Retratar na tela grande um dos períodos mais sangrentos da história requer não só ousadia, mas também personalidade e um trabalho com precisão, imparcialidade e escutar todos os lados possíveis. E tudo isso faz o cineasta italiano Nanni Moretti ao lançar o documentário ‘Santiago, Itália’. Sem dúvida um trabalho que sensibiliza e dialoga com o público, tendo em vista a repercussão do fato e suas consequências.

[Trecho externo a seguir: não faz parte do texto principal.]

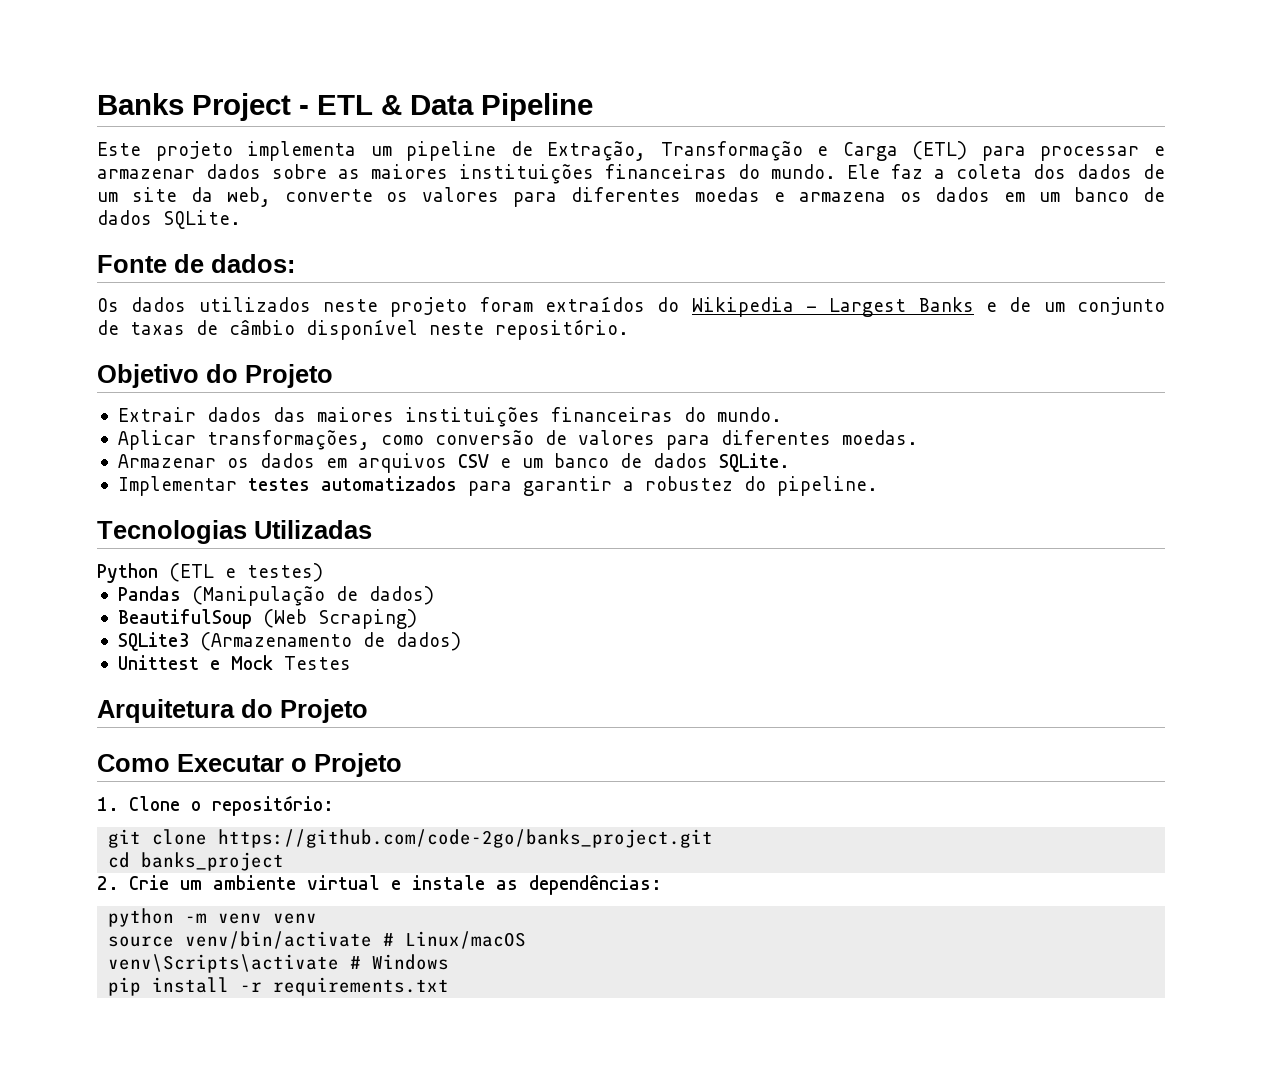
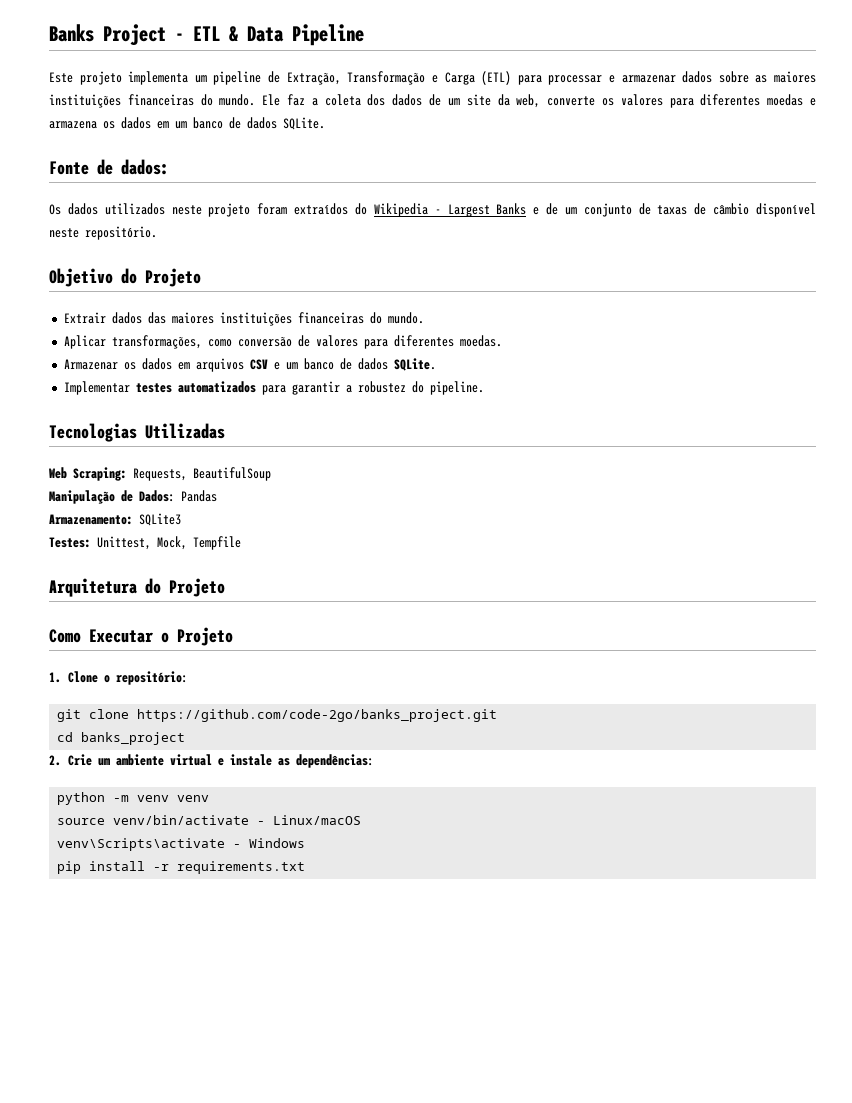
- Python (ETL e testes)
- Pandas (Manipulação de dados)
- BeautifulSoup (Web Scraping)
- SQLite3 (Armazenamento de dados)
- Unittest e Mock Testes
+ Web Scraping: Requests, BeautifulSoup
+ Manipulação de Dados: Pandas
+ Armazenamento: SQLite3
+ Testes: Unittest, Mock, Tempfile
- source venv/bin/activate # Linux/macOS
+ source venv/bin/activate - Linux/macOS
- venv\Scripts\activate # Windows
+ venv\Scripts\activate - Windows

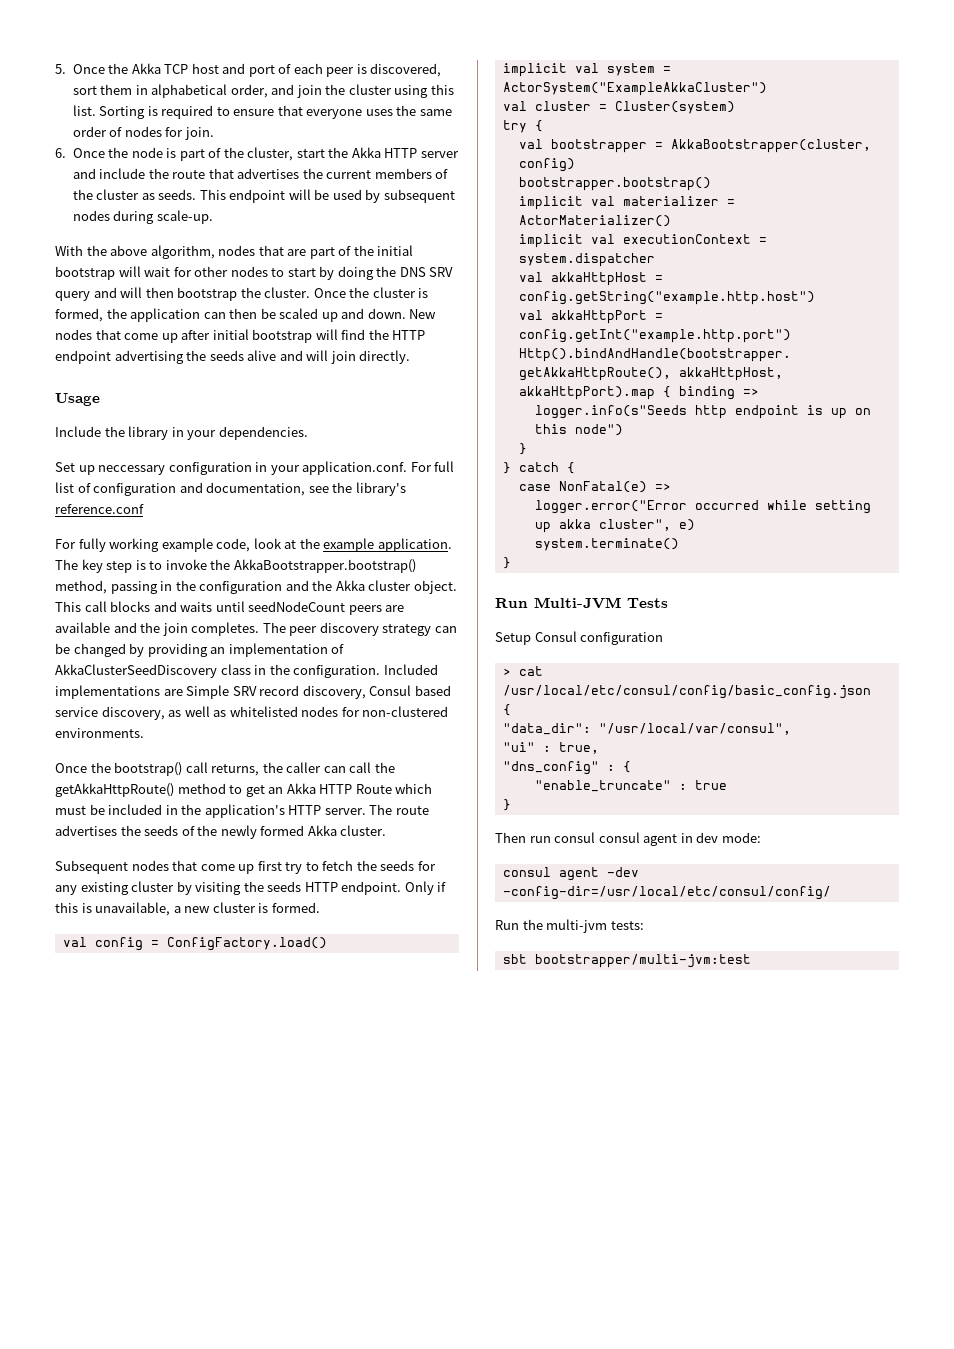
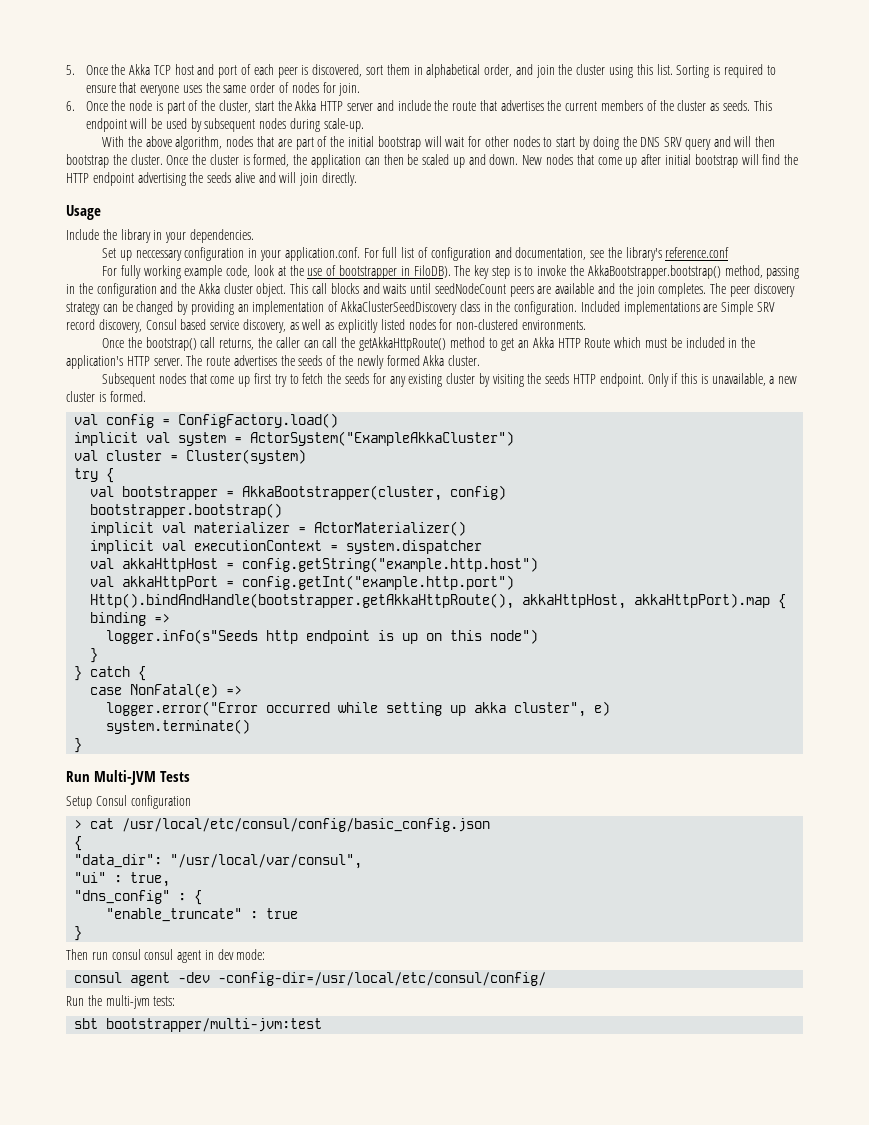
- For fully working example code, look at the example application.
+ For fully working example code, look at the use of bootstrapper in FiloDB).
- Included implementations are Simple SRV record discovery, Consul based service discovery, as well as whitelisted nodes for non-clustered environments.
+ Included implementations are Simple SRV record discovery, Consul based service discovery, as well as explicitly listed nodes for non-clustered environments.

A produção foi vencedora do prêmio Davi de Donatello na categoria Melhor Documentário e Moretti levou o prêmio Nastro d’Argento, concedido pelo Sindicato Nacional dos Jornalistas de Cinema Italianos. ‘Santiago, Itália’ ressalta o papel da embaixada italiana durante o golpe militar ocorrido no Chile que derrubou o presidente Salvador Allende e instituiu uma violenta ditadura no país. Consequentemente, muitos opositores passaram a ser perseguidos pela polícia, presos e torturados e a embaixada da Itália na capital Santiago passou a ter papel importante no acolhimento dessas pessoas.
A montagem do documentário é satisfatória, as primeiras sequências focam no período pré-golpe, quando o Chile gozava de prosperidade e tinha o apoio popular até o dia D, 11 de setembro de 1973, ocasião em que Allende é pressionado a renunciar e o Palácio de La Moneda é bombardeado pelas forças armadas nacionais. Personalidades que viveram esse período fazem seus relatos, dentre eles professores, advogados, cineastas e jornalistas, além dos embaixadores italianos em Santiago da época, Piero De Masi e Roberto Toscano.
Além das imagens de arquivo e depoimentos de entrevistados variados, chama também a atenção um militar preso da época que afirma ter sido uma vítima, além de uma cineasta que conta suas torturas no Estádio Nacional de Santiago. Cada declaração, uma surpresa, uma revelação e também uma angústia. A proposta do diretor não é de levantar bandeiras, mas abordar todos os lados e envolvidos e ilustrar um período que não só mexeu com os brios, mas deixou sequelas em um dos países de grande desenvolvimento da América Latina. Quem entra na sessão não espera muita coisa e se sente diferente ao sair dela, sem dúvida uma grande experiência e com uma pontinha de esperança de progresso da humanidade, tendo em vista que uma embaixada abriu as portas e não só acolheu pessoas vítimas de perseguição, como também mulheres e crianças, uma ação humanitária que merece ser exaltada.
E não poderia esquecer da fotografia, com cores frias e tons preocupados em preservar as memórias da época, além do pouco jogo de luzes em um cenário tão sombrio e de barbárie. Os cenários onde ocorreram as torturas e outras atrocidades foram bem escolhidos, e a trilha sonora que acompanha, de músicas executadas por uma banda servem como bom atenuante, tendo em vista que o terror está ali diante dos nossos olhos.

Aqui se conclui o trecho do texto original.